Recruiting and Supporting Volunteers
Recruiting or advertising for volunteers is about selling your club, committee, event and the benefits of getting involved. So, before you actually try and recruit volunteers, it might help the process to go more smoothly if you try and answer some of the questions below.
1. What is the overall aim of the club/committee/event/training day etc?
Any situation which requires volunteers, has an overall aim. If you are a club in need of some extra help, your aim might be, to provide a safe and fun environment in which people can come and experience triathlon, whilst training at a level which suits them. Understanding your particular aim(s) will aid you in understanding where you need volunteers the most.
2. How could a new volunteer make a difference or help achieve those aims?
Once you are aware of your aims, you will be able to see how having extra volunteers will help you realise those aims. If a volunteer knows how s/he is contributing to your aims and how you want them to contribute, the situation is made easier for everyone involved.
3. Why do you want volunteers and what do you want them to do?
It is vital that you know exactly why you want volunteers, i.e. you have a specific role in mind for them. Although many clubs, committees, event/training day organisers say that they need extra help, they're not always sure in what areas. Before asking more people to volunteer, ensure you know what you want them to do when they offer their time to you.
4. Finding Volunteers
Friends, family members and fellow triathletes are often willing to volunteer, but as triathlon is continually growing, we need to start looking outside of those initial groups and think about alternative ways of recruiting new volunteers. Below are a number of suggestions as to how you could potentially access new volunteers from both inside and outside the sport: Share volunteers with your neighbouring Triathlon Club: If you know of a club that holds an event close to yours, why not get in touch and try and create a reciprocal relationship? You could both offer free entry into your respective races in return for some extra help on the day.
www.do-it.org.uk - An organisation which offers a free online service for advertising volunteering opportunities. The website can also put you in touch with your local Volunteer Bureau which is a localised centre for people looking to get involved in volunteering. Give it a go!
www.volwork.org.uk - REACH (Retired Executives Action Clearing House) helps voluntary organisations benefit from the business, managerial, technical and professional expertise of people who want to offer their career skills, working as a volunteer. Local help and advice is available from the UK-wide network of volunteer REACH area managers. Call 020 7582 6543 for more information.
www.volunteering.org.uk - Volunteering England is an independant voluntary agency committed to supporting, enabling and celebrating volunteering in all its diversity. The website offers a range of resources for anyone who works with or manages volunteers, as well as those who want to volunteer.

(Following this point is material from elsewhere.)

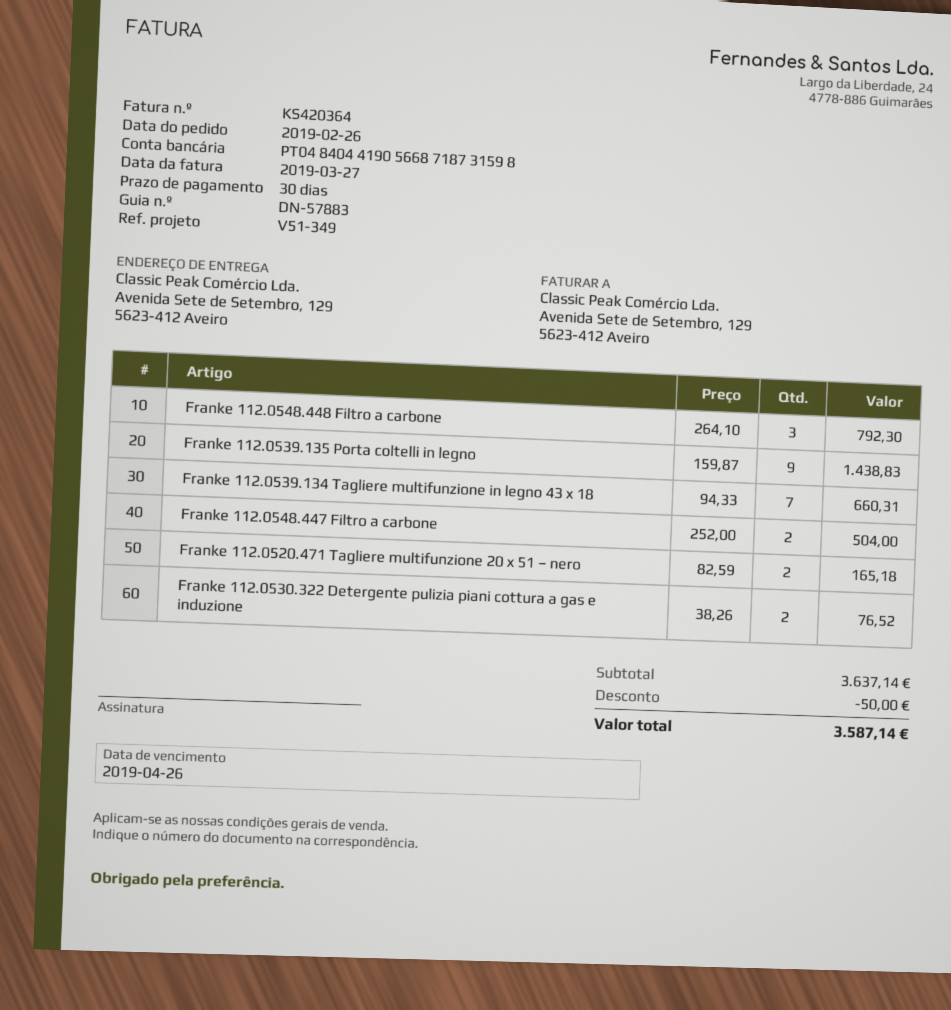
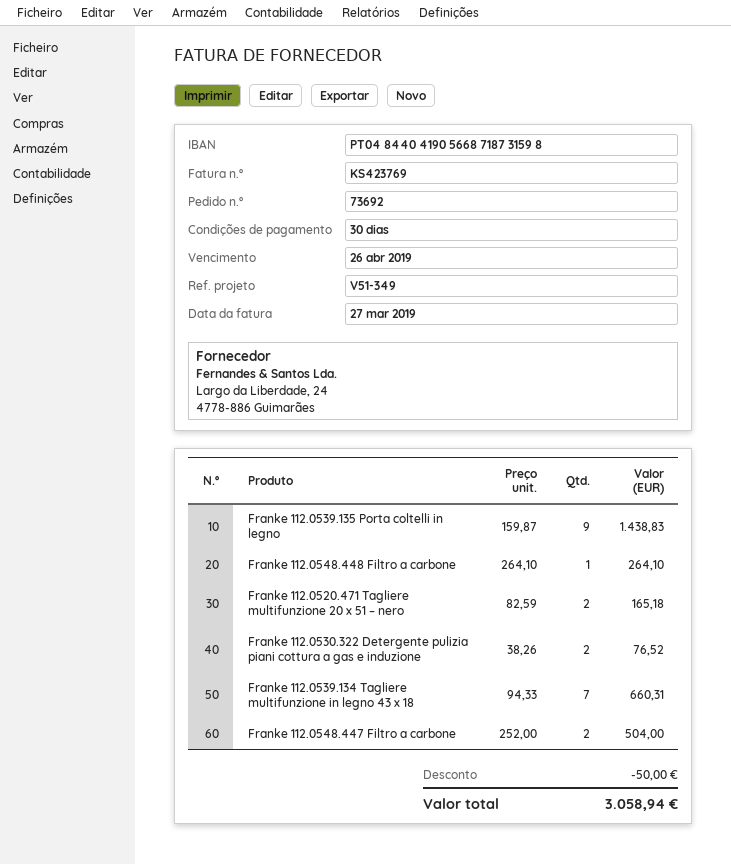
invoice number: KS420364 -> KS423769
bank account: PT04840441905668718731598 -> PT04844041905668718731598
Franke 112.0548.448 Filtro a carbone: 3 x 264.10 = 792.30 -> 1 x 264.10 = 264.10
total: 3587.14 -> 3058.94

www.csv.org.uk - Community Service Volunteers involves people in high quality volunteering and training opportunities that tackle real needs and enrich lives. With over 40 years' experience to share with other organisations, they can find volunteers or help you create a volunteer program. They also offer professional development opportunities.
www.runningsports.org - Running Sports is dedicated to providing skills and support for volunteers working in sport. From quick online tips and books, to fun and informative workshops. Running Sports will help you get more for yourself, your club or organisation and its members.
www.mvonline.gov.uk - Millennium Volunteers/V is an organisation encouraging young people aged 16 - 25 to take part in volunteer projects. Volunteers are looking for local placements, engaging in a range of voluntary activities. Volunteers work towards gaining accreditation for volunteering 100 - 200 hours.
www.timebank.co.uk - Time Bank is a national charity inspiring and connecting people to share and give time. It appeals to people like you who know what to do about it or where to start.
5. How can you support your volunteers once you have them?
Role definition: Putting yourself forward as a volunteer can be quite daunting. People might not be sure what they are getting into and might be worried that they won't be up to it or that the commitment will end up being greater than they first thought. If a role description is provided, the volunteer will have a much better idea of what will be expected of them once they begin volunteering. For examples of role descriptions, please visit the Volunteer Role Description page. This is by no means an exhaustive list, but may give you some ideas on how to write a clear and concise role description that will help your new volunteer. Please e-mail Ali Sibcy if there are any roles which you feel need more explanation or that you would like to see on the site.
Value People's Time: Find out what time people have to give to volunteering and work out how best to use them. It is important to remember that volunteers will quickly become de-motivated if their time isn't spent constructively. Make sure you are realistic about when people are really needed. Although volunteers want to help, they will also appreciate it if you are honest about the amount of work there is to go around.
Talk to your volunteers: It's important to keep in contact with your volunteers and keep up to date with what they have been doing, even if it is just once a month. Regular contact will make them feel valued and remembered. They also might surprise you by providing a different perspective on your club/event/training day and provide you with alternative ways to make improvements.